La moral de la que hablamos hoy no castiga a Piñera por ser deshonesto, sino por ser rico: la deshonestidad del todavía presidente no consiste, esta vez al menos, en haber robado nada, sino en haber evadido impuestos llevando su propio dinero a un paraíso fiscal de manera borrosa y haber hecho tratos usando su posición de poder.
De más estaría aquí repasar los pecados de los demás políticos de todos los sectores. Los problemas del financiamiento ilegal de la política son conocidos y otros que no se conocen del todo son sospechados con mucha fuerza. La Fiscalía Nacional, encabezada por el señor Abbot, parece existir sólo para proteger a la casta gobernante de mayores escrutinios de la justicia.
La escala de valores que está detrás de esta acusación no es una que defienda la verdad ni que se preocupe de la honestidad de las personas en el poder. El dinero de este presidente en particular no viene de la política, por mucho que se haya valido de información privilegiada o lo haya sacado del país. Si así fuera, puedo estar seguro de que el resto de la casta política guardaría silencio, en un secreto pacto de no agresión que tiene como custodios al Servicio de Impuestos Internos y a la Fiscalía nacional.

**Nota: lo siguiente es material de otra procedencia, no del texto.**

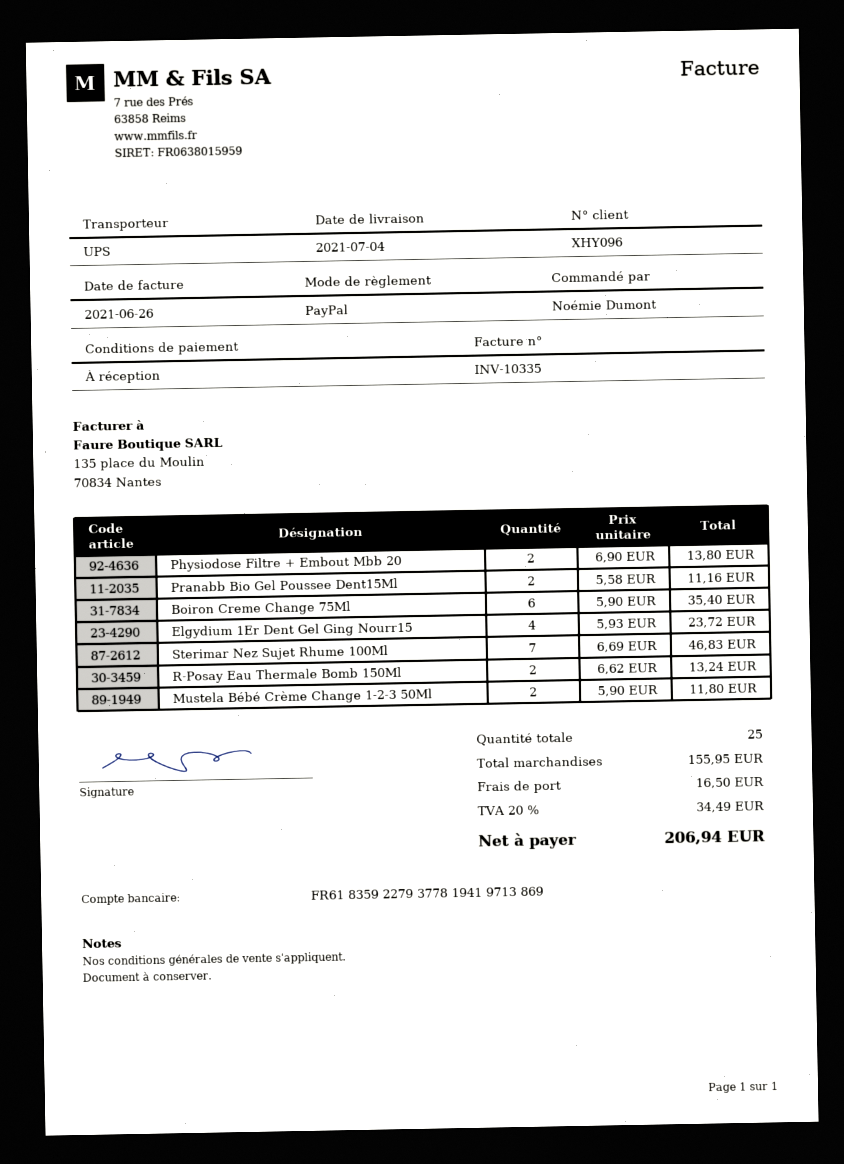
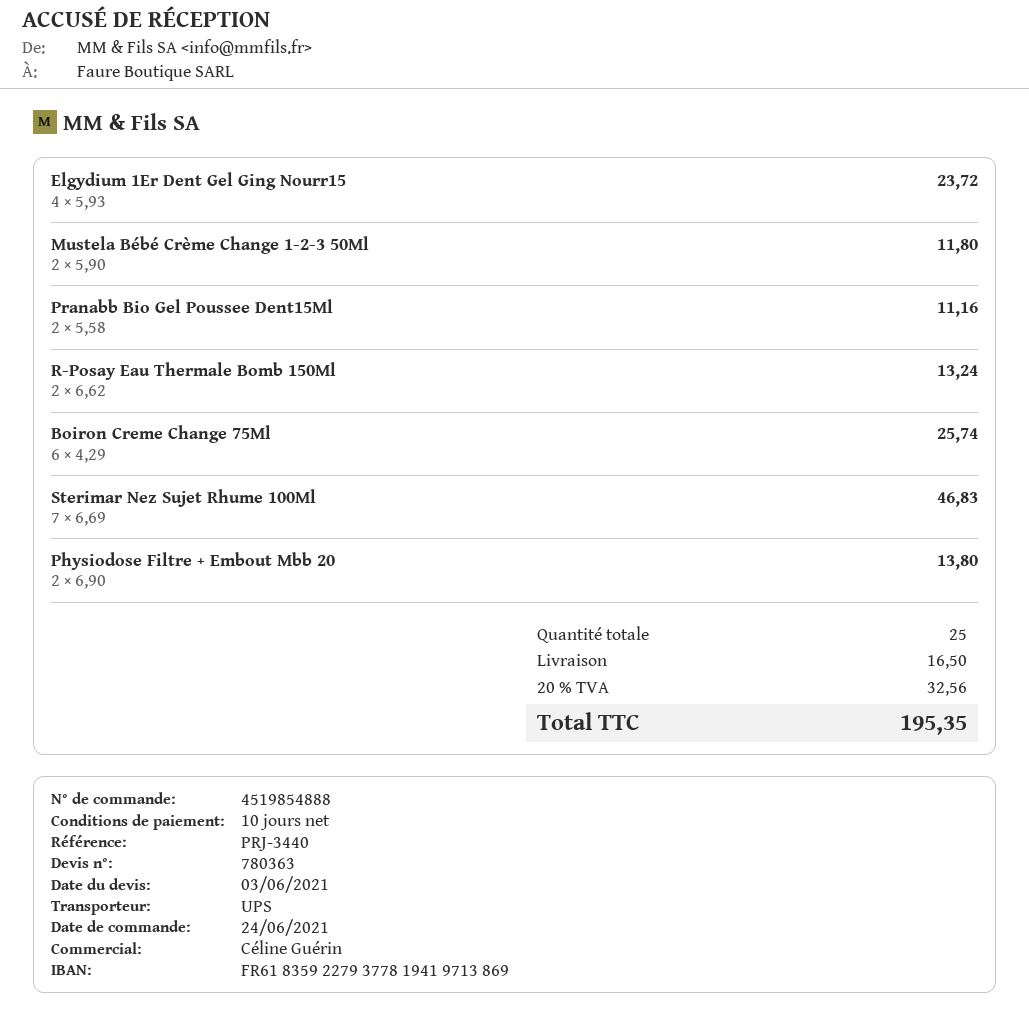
payment terms: on receipt -> 10 days
Boiron Creme Change 75Ml: 6 x 5.90 = 35.40 -> 6 x 4.29 = 25.74
tax: 20% = 34.49 -> 20% = 32.56
total: 206.94 -> 195.35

Piñera es un hombre que viene de los negocios privados y que ha torcido y roto las reglas como todos los millonarios y billonarios del mundo, pero no tengo aquí el menor interés en defenderlo ni justificarlo. Hace mucho que dejó de ser santo de mi devoción.
No me parecería mal tampoco una defensa de la probidad como medida para todos aquellos que detentan algún grado de poder, desde el más humilde inspector municipal hasta el mismísimo presidente de la república, pero debemos admitir que no es eso lo que estamos viendo.

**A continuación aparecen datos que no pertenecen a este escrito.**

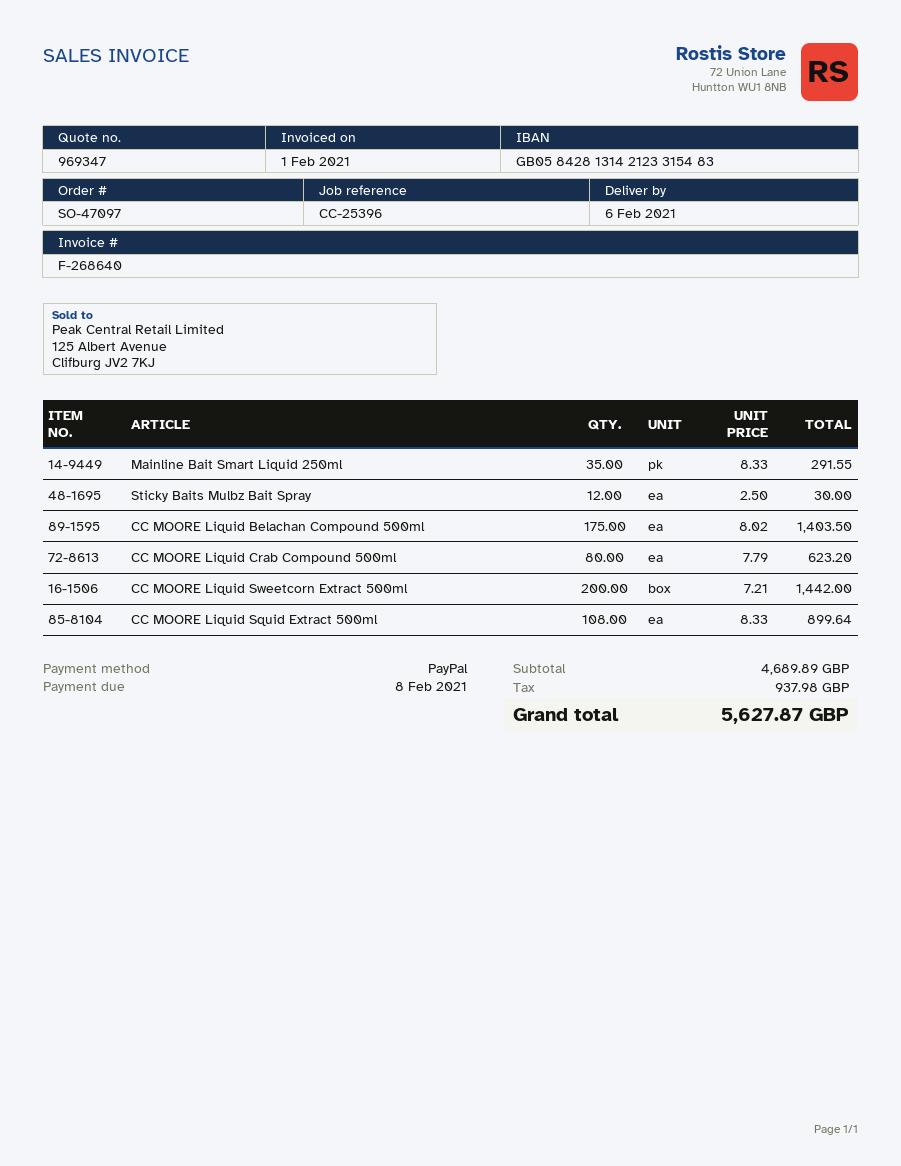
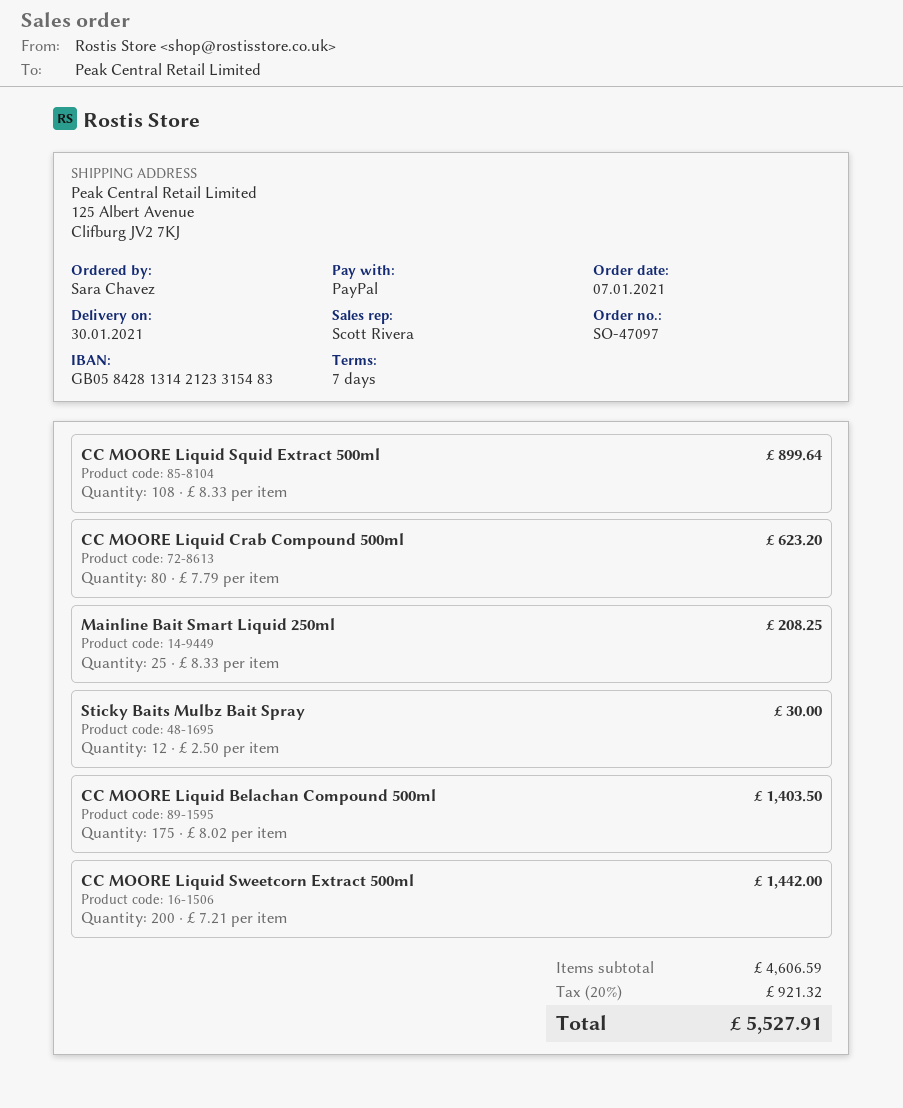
delivery date: 2021-02-06 -> 2021-01-30
Mainline Bait Smart Liquid 250ml: 35 x 8.33 = 291.55 -> 25 x 8.33 = 208.25
subtotal: 4689.89 -> 4606.59
tax: 937.98 -> 921.32
total: 5627.87 -> 5527.91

En primer lugar, está el doble estándar o más bien “doblepensar” Orwelliano en los casos como el de las donaciones a sí mismo de Giorgio Jackson o el descarado “Pelao” Vade, quien fingió tener cáncer y luego VIH. La izquierda ha hablado de errores y se han acogido a la redención del perdón revolucionario. Todo es válido, “todas las formas de lucha”, como suele leerse en las calles, valen en función del objetivo revolucionario, que no es otro que la demolición del país y de sus instituciones. Muchos no tienen claro lo que esto significa; convencidos de que traerá más igualdad y justicia, siendo que lo único que se puede esperar es pobreza para casi todos, a excepción de aquellos en el poder, y un control tiránico sobre nuestras vidas y palabras, cosa que han logrado ya en parte con los discursos políticamente correctos y la falsa pandemia, que no es más que una forma de gripe creada en un laboratorio chino con la participación de expertos norteamericanos para ayudar a implementar la agenda 2030 del Foro de Davos y la ONU. He advertido sobre esto y los intentos de sancionar legalmente el “negacionismo” como un paso más hacia un Estado fascista como el chino.

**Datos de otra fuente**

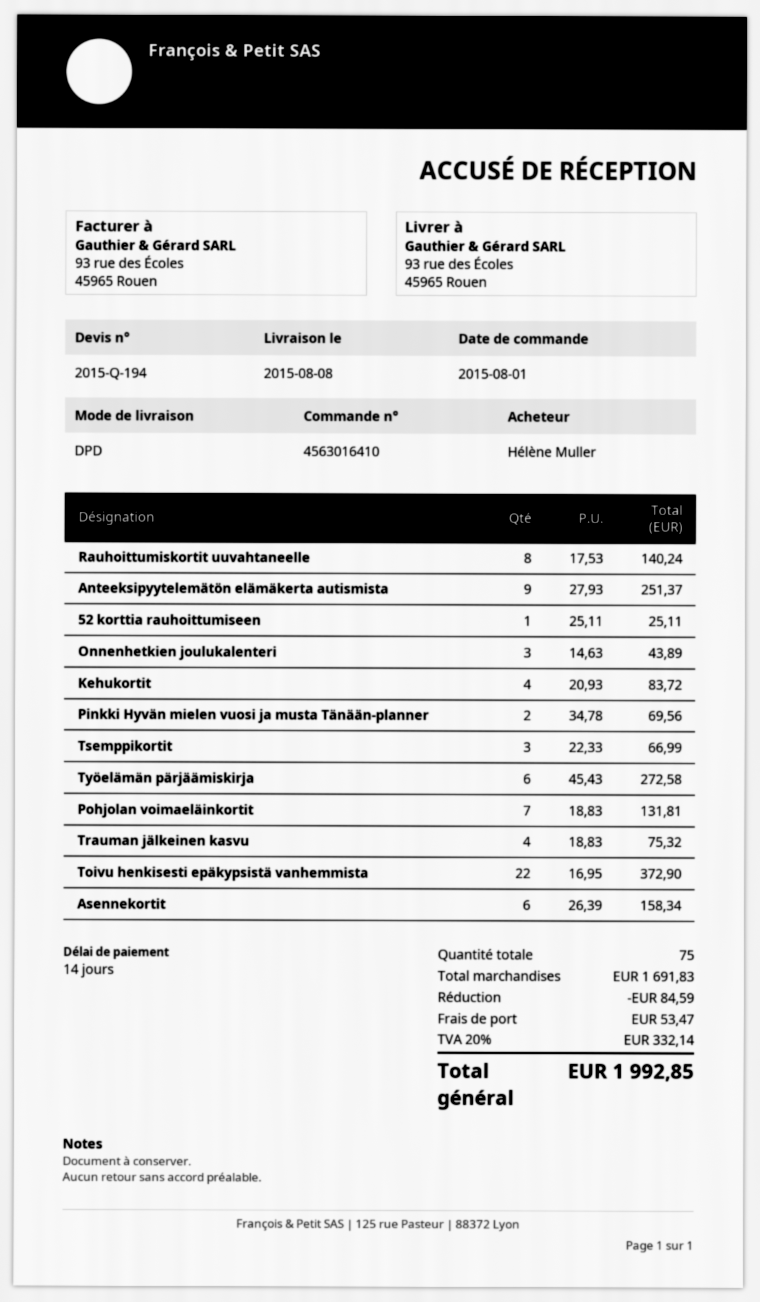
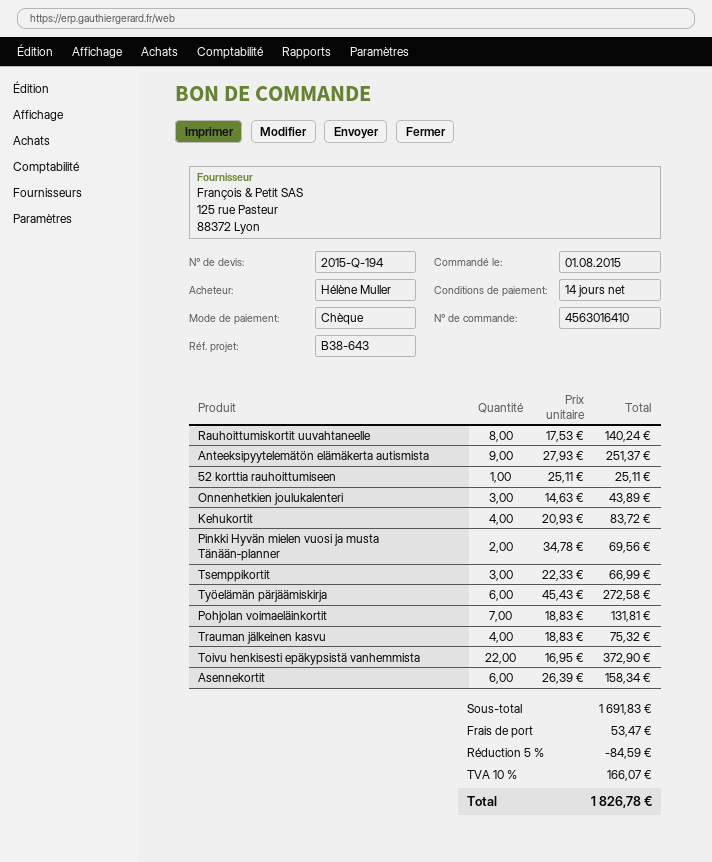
tax: 20% = 332.14 -> 10% = 166.07
total: 1992.85 -> 1826.78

En segundo lugar, como si no fuera ya intrínsecamente perverso el objetivo político, hay un objetivo moral que condena la riqueza y en general todo aquello que permita a unos destacarse sobre otros. Pese a sus múltiples defectos como ser humano, que son muchos y graves, Piñera ha demostrado ser lo suficientemente ingenioso para hacerse rico. Es esto lo que los sectores de izquierda no pueden perdonar. Es para ellos una tremenda señal de desigualdad que alguien sea más inteligente, más bello o más hábil y al parecer sólo perdonan a los futbolistas su talento, ya que ellos son funcionales para la distracción de las masas. Las triquiñuelas ilegales o al borde de lo legal de Piñera fueron más eficientes que aquellas de los políticos de izquierda y en su mayoría ocurrieron antes de que llegara al poder, por tanto, cometió el pecado de enriquecerse como ciudadano privado. Es difícil entender esto desde fuera de la izquierda.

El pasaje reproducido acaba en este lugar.